A Assembleia Legislativa de Mato Grosso abriu nesta terça-feira (2) um curso voltado à qualificação política eleitoral de mulheres, com 135 inscritas. A iniciativa busca ampliar o acesso a informações sobre cidadania, representatividade, legislação eleitoral e atuação política.

A formação é organizada pela Escola do Legislativo, pela Procuradoria Especial da Mulher e pela Abradep. Logo na abertura, as participantes assistiram a palestras das advogadas Rayssa Castilho, Isabelle Epifânio e Ana Carolina Alencar, com foco em temas jurídicos e eleitorais.

Ao longo do curso, o conteúdo vai tratar de regras da legislação eleitoral, comunicação política, marketing digital, planejamento de campanha, construção de imagem pública e enfrentamento à violência política de gênero. A proposta é preparar mulheres interessadas em atuar ou disputar cargos eletivos.

A secretária da Escola do Legislativo, Marcela Vieira Castro, afirmou que o objetivo é oferecer uma capacitação com aplicação prática. Segundo ela, a intenção é aproximar o conhecimento político da população com linguagem simples e ferramentas de aprendizado acessíveis.

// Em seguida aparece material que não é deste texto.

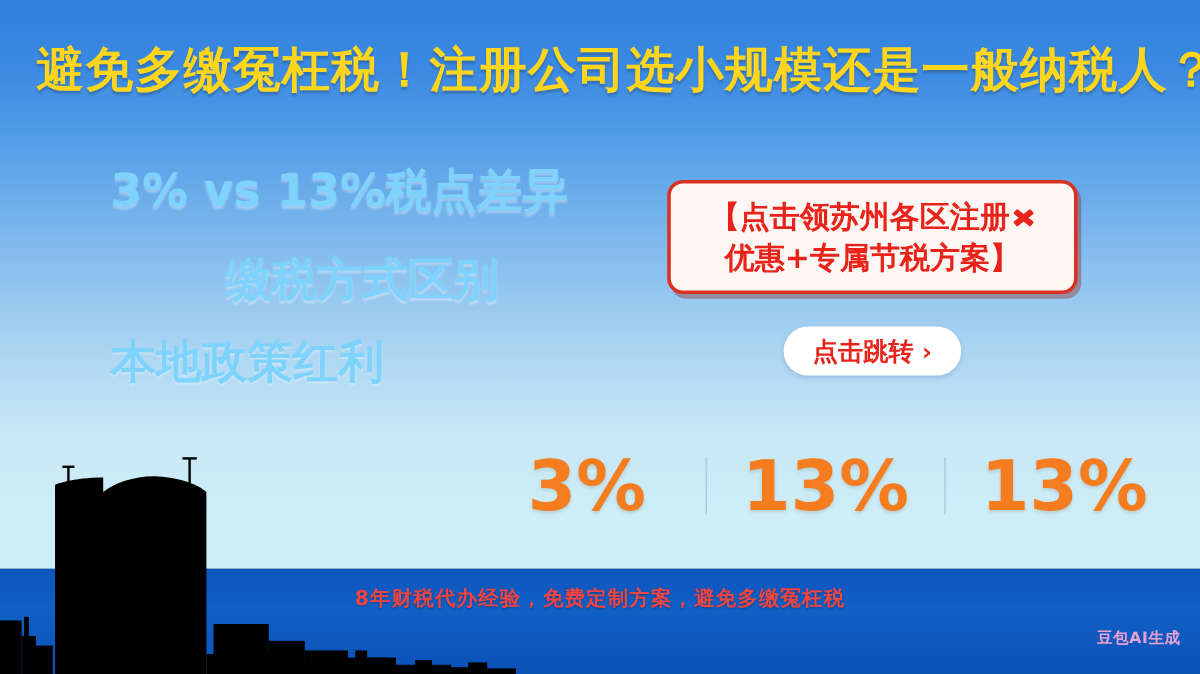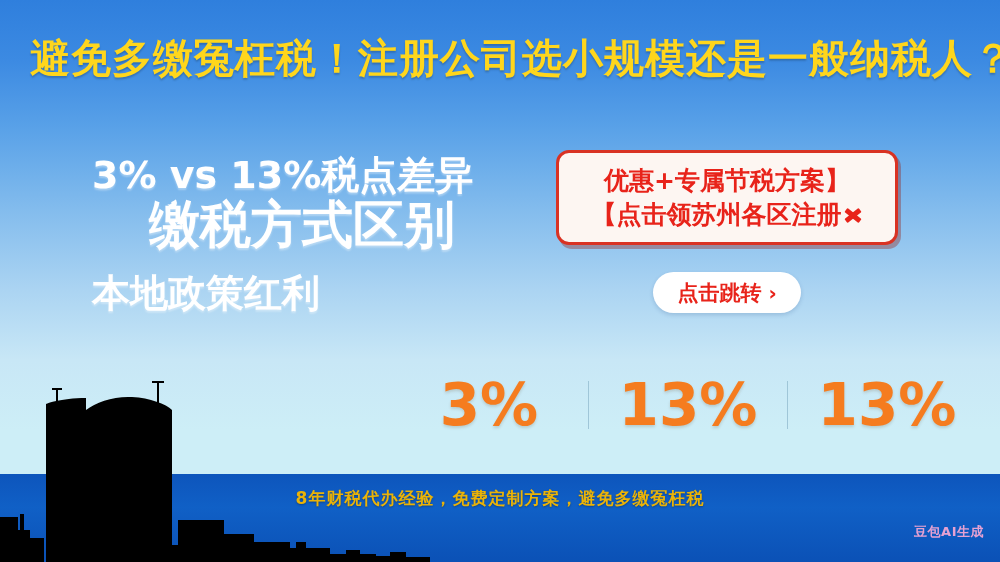"3% vs 13%税点差异" .bullets { color: #ffffff -> #7dd3fc; top: 152px -> 136px }
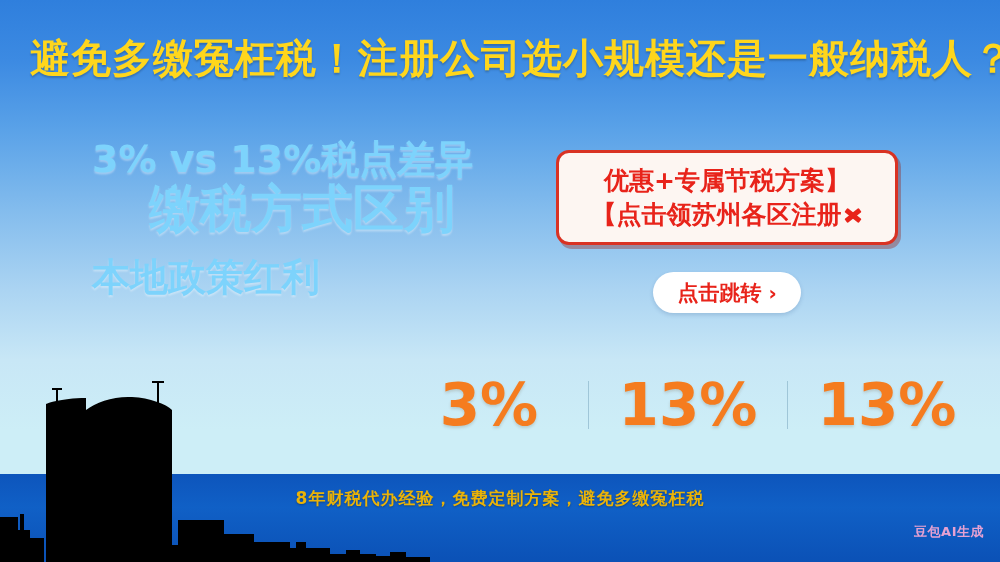"缴税方式区别" .bullet-2 { font-size: 51px -> 38px; margin-top: 4px -> 28px }
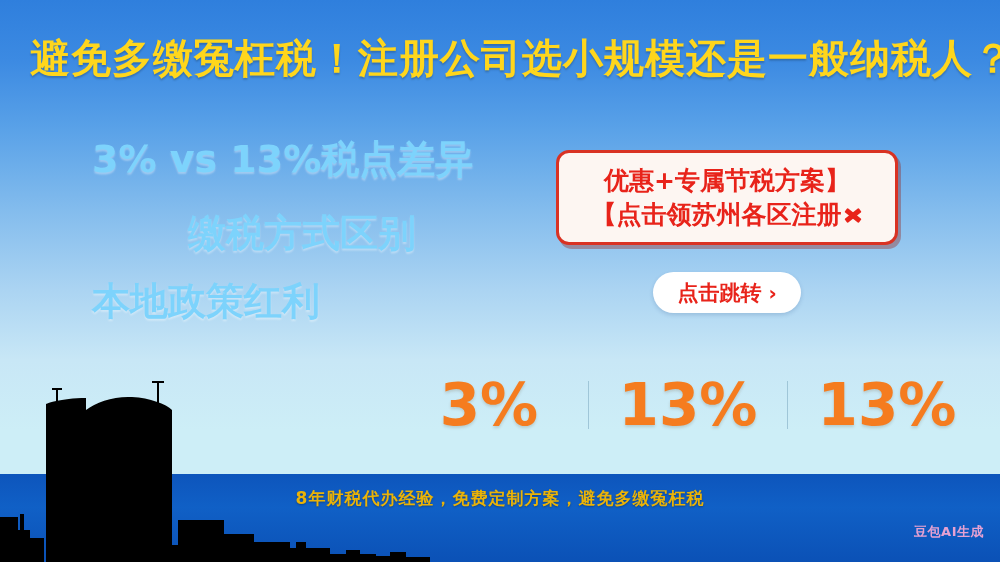"优惠+专属节税方案】" div.cta-line { order: before "【点击领苏州各区注册" -> after "【点击领苏州各区注册" }
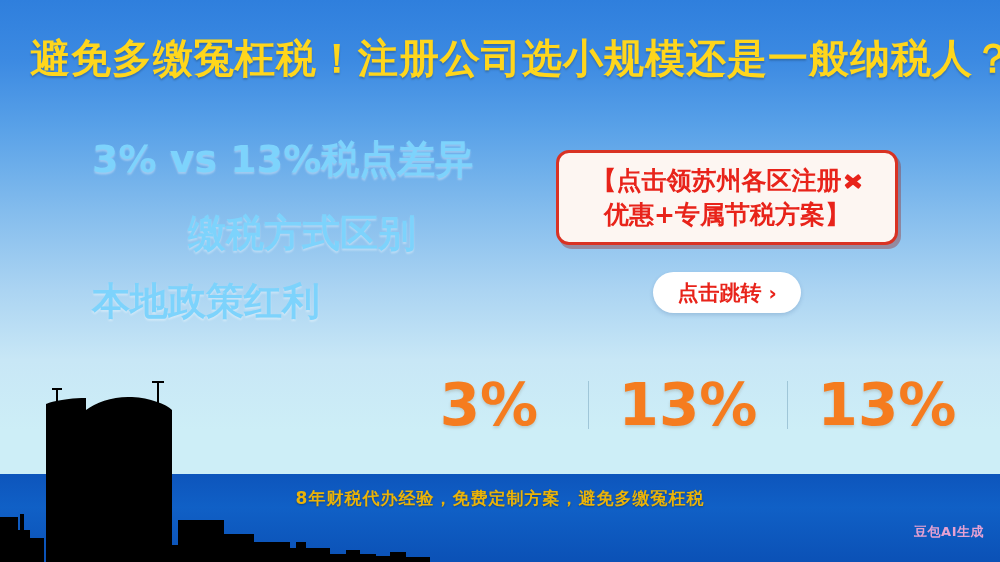"8年财税代办经验，免费定制方案，避免多缴冤枉税" .tagline { color: #eab308 -> #ef4444 }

Marcela também disse que a escola pretende ampliar a interação com as participantes por meio de fóruns de perguntas e aulas ao vivo. Na avaliação dela, isso fortalece o papel da instituição na formação cidadã e na difusão de informação sobre política.

A subprocuradora especial da Mulher, Francielle Brustolin, destacou que qualificar mulheres para entender o processo político e eleitoral ajuda a fortalecer a democracia. Já Ana Carolina Alencar chamou atenção para os prazos do calendário eleitoral e para a necessidade de acompanhar exigências da Justiça Eleitoral.

A advogada também alertou para a prestação de contas, etapa que costuma ser deixada de lado após a campanha. O curso integra ações da ALMT para estimular a participação social e ampliar a presença feminina nos espaços de decisão, em um cenário em que as mulheres são maioria no eleitorado, mas ainda têm baixa representação nos cargos eletivos.

RODAPE:
Reportagem produzida pelo Bastidor MT com base em informações publicamente divulgadas pela fonte original.


Comentário do Bastidor:

A iniciativa tem impacto político direto porque mexe com a base da representação, onde a presença feminina ainda é menor que o peso do eleitorado. Na prática, mais preparo técnico reduz o risco de candidaturas improvisadas e pode melhorar a qualidade do debate público. Também há efeito sobre a disputa por recursos e visibilidade, já que conhecimento sobre regras e prestação de contas costuma definir a viabilidade de uma campanha. Se esse tipo de formação ganhar escala, a pressão por mais mulheres em cargos eletivos tende a crescer.